Дед слушал ее внимательно.
– Игра артистов весьма слаба, на мой взгляд, играют они, скорее, для себя и никак не для зрителя, отсюда – равнодушие и скука в зале.
Дед обеими руками взялся за бороду.
– Не любят у нас ходить в этот театр, и совершенно зря Валентин Николаевич тратит свое время, расходует свои физические силы, изготавливая никому не нужную мебель. Да, будет сыграна постановка, посредственно сыграна, и мебель эту задвинут подальше, потому, что режиссерский пыл угаснет…
Мать поставила чашку под краник самовара.
– Мне непонятно старание, с которым Валентин Николаевич выпиливает, вытачивает какие-то ножки, к каким-то стульям.
Дед хмыкнул, встал и ушел.
Саша проводил его печальным взглядом.
– Может это и так, – сказал он тихо, – но мне всегда нравится, как дедушка работает, в мастерской приятно пахнет деревом, мне хочется там бывать. Я с тобой не согласен, мама. Человек должен заниматься тем, что ему нравится и хочется делать.
– Может быть, – ответила она, растерянно. – Нехорошо получилось с дедушкой – я его обидела. Пойду, извинюсь, позову обратно…
Она встала из-за стола и направилась в мастерскую.
– Там интересно, Саша? – спросила сестра.
– За
Саша показал, какая бывает гаечка.
– А девочки там есть?
– Завтра узнаю.
– Принесешь мне гаечку или винтик?
– Обязательно! – Саша погладил ее по голове.
Из двери в мастерскую показались мама и дед.
– Все отлично, Екатерина Васильевна, – говорил дед на ходу, – хорошо, что помогли, поддержали деталь… Что касается ваших размышлений о театре, то скорее прав Александр – мне нравится работать с деревом! Не было бы этого заказа – было бы довольно скучновато – кое-какая мелкая работа и все. А теперь представьте себе объем…
Он оставил в сторону остывший чай, и налил себе новый.
– Согласен с вами – успех постановки зависит вовсе не от мебели. Для меня ничего страшного нет, даже интересно – изготовить фасонную мебель, современные станки мало мне помогают, в основном я делаю все вручную. Но главное, – он поднял палец, после очередной моей победы на столярном фронте, монография продвигается быстро и качественно. Вот такой парадокс!
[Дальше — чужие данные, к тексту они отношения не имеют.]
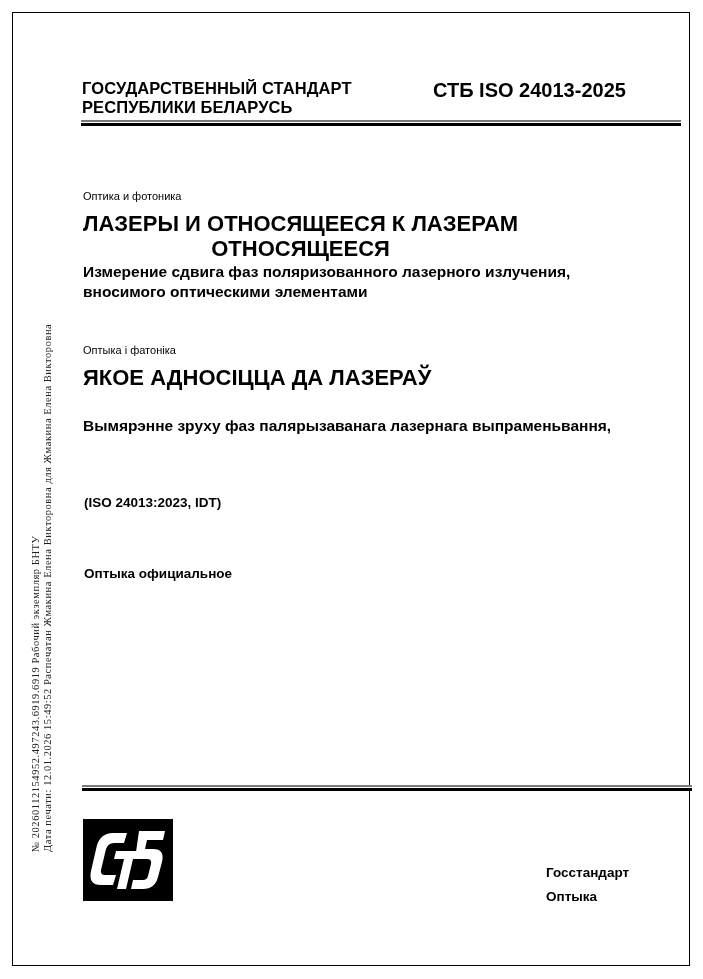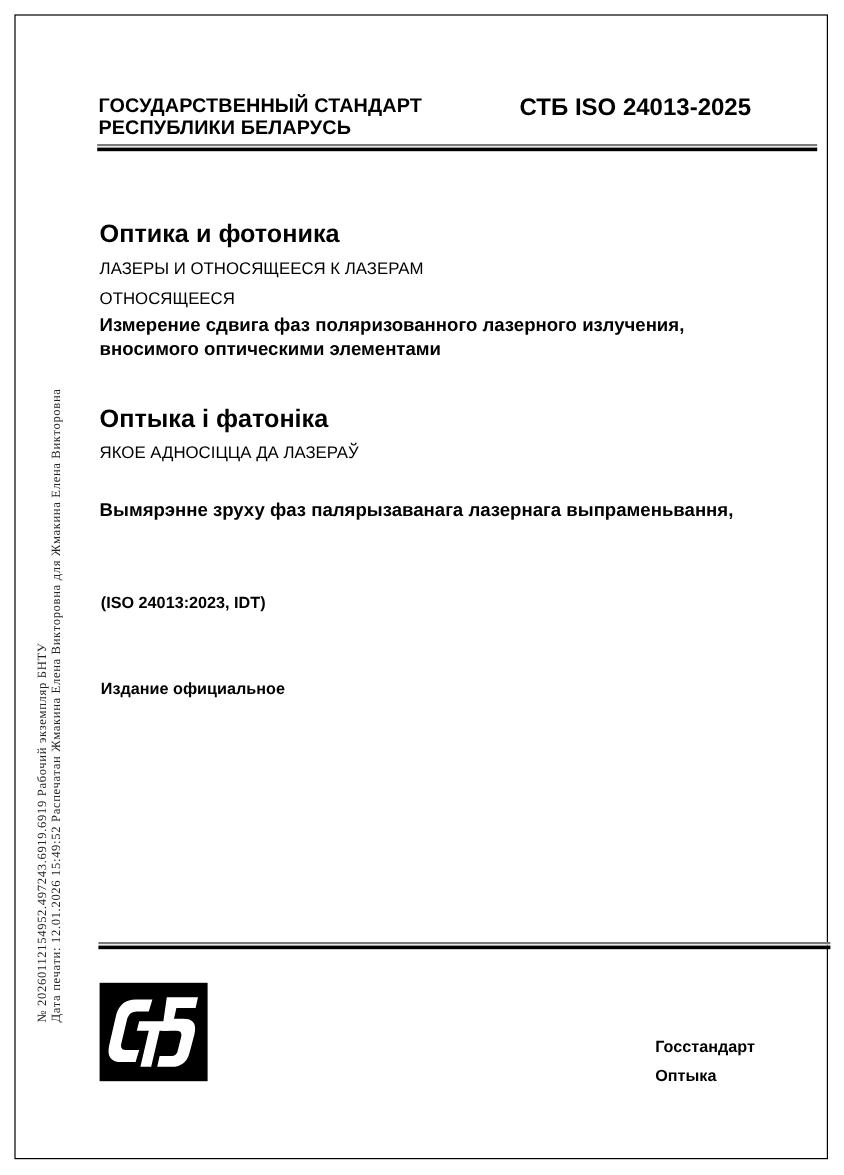--- a/index.html
+++ b/index.html
@@ -55,29 +55,30 @@
       background: #ffffff;
     }
     .rule .thick {
       height: 3px;
       background: #000;
     }
     .rule-top { top: 120px; }
     .rule-bottom { top: 785px; width: 610px; left: 82px; }
 
     .subtitle-small {
-      font-size: 21px;
-      font-weight: bold;
+      font-size: 11px;
+      font-weight: normal;
       line-height: 20px;
       text-align: right;
     }
     .title-big {
-      font-size: 14px;
-      font-weight: normal;
+      font-size: 22px;
+      font-weight: bold;
       line-height: 25px;
+      text-align: center;
     }
     .desc {
       font-size: 15.5px;
       font-weight: bold;
       line-height: 20px;
     }
     .plain-bold {
       font-size: 13.5px;
       font-weight: bold;
       line-height: 16px;
@@ -143,21 +144,21 @@
 
 <div class="abs subtitle-small" style="left:83px; top:340px;">Оптыка і фатоніка</div>
 <div class="abs title-big" style="left:83px; top:365px;">
   <div>ЯКОЕ АДНОСІЦЦА ДА ЛАЗЕРАЎ</div>
 </div>
 <div class="abs desc" style="left:83px; top:416px;">
   <div>Вымярэнне зруху фаз палярызаванага лазернага выпраменьвання,</div>
 </div>
 
 <div class="abs plain-bold" style="left:84px; top:495px;">(ISO 24013:2023, IDT)</div>
-<div class="abs plain-bold" style="left:84px; top:566px;">Издание официальное</div>
+<div class="abs plain-bold" style="left:84px; top:566px;">Оптыка официальное</div>
 
 <div class="side-text">
   <div>№ 20260112154952.497243.6919.6919 Рабочий экземпляр БНТУ</div>
   <div>Дата печати: 12.01.2026 15:49:52 Распечатан Жмакина Елена Викторовна для Жмакина Елена Викторовна</div>
 </div>
 
 <div class="rule rule-bottom">
   <div class="thin"></div>
     <div class="gap"></div>
     <div class="thick"></div>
– И мне тоже понравилось работать руками, – подхватил Саша, – работа однообразная, но она будит мысль. Голова у меня занята совсем другим…
– Чем она занята? – спросила мама.
– Тем самым – выбором дороги в жизни.
– Посмотрим на результат, – сказала мать.
Второй рабочий день на площадке начался необычно, потому что позвонила Алла. Визифон коротко прозвонил, что означало видеосвязь, Саша положил его на стол. Голубоватый луч развернулся в объемное изображение Симоновой, она была в халате.
Ах да, понял Александр, у них там еще ночь.
– Знаешь, что Аркадий Петровский будет работать в Академгородке?
– Какой еще Аркадий, – не понял он, – ты о ком?
– Из нашего класса. В Омск он уезжал…
– Помню. А сколько там у вас времени?
– Не знаю я, сколько времени, – раздраженно ответила она. – Я тебе о Петровском, а ты мне о времени… кстати, здравствуй, Саша!
– Здравствуй!
– Ты правду говорил про пуговицу?
– Пуговица на рубашке?
– Ты что, не помнишь, о какой пуговице речь или уже не хочешь помнить?
– Пуговица счастья, что ли?
– Да. Признайся, ты придумал про пуговицу, чтобы погладить меня по руке.
– Ну, придумал…
– Я тебе нравлюсь?
– В нашем классе только красивые девушки учились, – дипломатично ответил он.
– Так тебе и Арбузова нравилась?
– Нет. Все, кроме Арбузовой…
– А Свете Викторовой ты мог бы руку поцеловать?
– Не знаю.
– А я думала, только мне ты хотел целовать…
– Да. Больше никому не собираюсь!
– Спасибо. До свидания!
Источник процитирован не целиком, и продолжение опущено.